Extracted records:
········

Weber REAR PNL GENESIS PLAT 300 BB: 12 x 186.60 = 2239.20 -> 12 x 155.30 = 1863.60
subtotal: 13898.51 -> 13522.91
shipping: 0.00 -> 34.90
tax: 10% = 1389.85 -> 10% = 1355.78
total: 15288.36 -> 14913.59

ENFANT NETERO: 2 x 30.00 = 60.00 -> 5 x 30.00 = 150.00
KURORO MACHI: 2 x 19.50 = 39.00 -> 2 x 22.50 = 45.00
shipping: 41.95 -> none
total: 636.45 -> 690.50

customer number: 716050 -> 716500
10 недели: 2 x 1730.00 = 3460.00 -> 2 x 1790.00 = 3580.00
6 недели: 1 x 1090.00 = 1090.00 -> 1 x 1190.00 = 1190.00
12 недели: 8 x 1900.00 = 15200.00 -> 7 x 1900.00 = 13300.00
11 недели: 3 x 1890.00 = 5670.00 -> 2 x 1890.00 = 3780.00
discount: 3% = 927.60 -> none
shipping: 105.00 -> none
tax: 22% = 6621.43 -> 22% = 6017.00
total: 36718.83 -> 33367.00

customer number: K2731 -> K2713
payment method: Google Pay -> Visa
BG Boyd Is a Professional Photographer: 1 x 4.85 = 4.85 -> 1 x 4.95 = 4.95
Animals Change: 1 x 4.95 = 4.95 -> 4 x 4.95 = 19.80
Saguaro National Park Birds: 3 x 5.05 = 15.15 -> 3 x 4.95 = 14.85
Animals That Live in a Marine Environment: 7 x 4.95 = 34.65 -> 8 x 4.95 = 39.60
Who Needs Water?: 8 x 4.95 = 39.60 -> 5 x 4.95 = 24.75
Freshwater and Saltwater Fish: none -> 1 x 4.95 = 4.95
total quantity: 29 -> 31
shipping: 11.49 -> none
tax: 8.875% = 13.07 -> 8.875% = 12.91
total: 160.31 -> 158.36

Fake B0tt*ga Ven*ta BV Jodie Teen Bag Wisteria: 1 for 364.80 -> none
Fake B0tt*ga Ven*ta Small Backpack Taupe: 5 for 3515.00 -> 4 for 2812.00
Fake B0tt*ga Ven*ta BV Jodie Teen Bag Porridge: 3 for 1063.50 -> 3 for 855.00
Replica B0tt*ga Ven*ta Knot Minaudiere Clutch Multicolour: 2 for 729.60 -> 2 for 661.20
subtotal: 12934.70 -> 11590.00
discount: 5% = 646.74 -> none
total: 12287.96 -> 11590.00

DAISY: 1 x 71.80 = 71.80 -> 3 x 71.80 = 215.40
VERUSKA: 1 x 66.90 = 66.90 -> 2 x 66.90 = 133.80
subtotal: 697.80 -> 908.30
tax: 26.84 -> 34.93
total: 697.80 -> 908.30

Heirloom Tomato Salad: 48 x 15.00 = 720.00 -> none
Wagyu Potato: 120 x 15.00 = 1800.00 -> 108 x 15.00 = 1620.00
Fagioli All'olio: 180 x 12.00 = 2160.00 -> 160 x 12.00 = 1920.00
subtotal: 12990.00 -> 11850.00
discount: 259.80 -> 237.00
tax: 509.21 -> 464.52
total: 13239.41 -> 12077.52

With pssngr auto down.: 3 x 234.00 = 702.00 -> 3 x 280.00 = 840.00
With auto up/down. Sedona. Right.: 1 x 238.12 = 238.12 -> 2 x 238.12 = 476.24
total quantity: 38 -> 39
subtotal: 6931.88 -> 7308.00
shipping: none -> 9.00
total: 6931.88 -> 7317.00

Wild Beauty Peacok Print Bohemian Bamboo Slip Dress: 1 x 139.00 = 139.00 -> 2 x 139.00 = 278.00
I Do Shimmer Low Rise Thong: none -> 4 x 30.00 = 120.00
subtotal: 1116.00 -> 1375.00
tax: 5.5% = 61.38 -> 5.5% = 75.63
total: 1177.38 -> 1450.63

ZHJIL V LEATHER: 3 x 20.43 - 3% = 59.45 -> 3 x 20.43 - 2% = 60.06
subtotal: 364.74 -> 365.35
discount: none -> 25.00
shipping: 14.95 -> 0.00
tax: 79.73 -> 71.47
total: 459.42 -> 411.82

········

How to complete this task:
Write out every line of the entries that holds the word "shipping".

Answer section:
shipping: 0.00 -> 34.90
shipping: 41.95 -> none
shipping: 105.00 -> none
shipping: 11.49 -> none
shipping: none -> 9.00
shipping: 14.95 -> 0.00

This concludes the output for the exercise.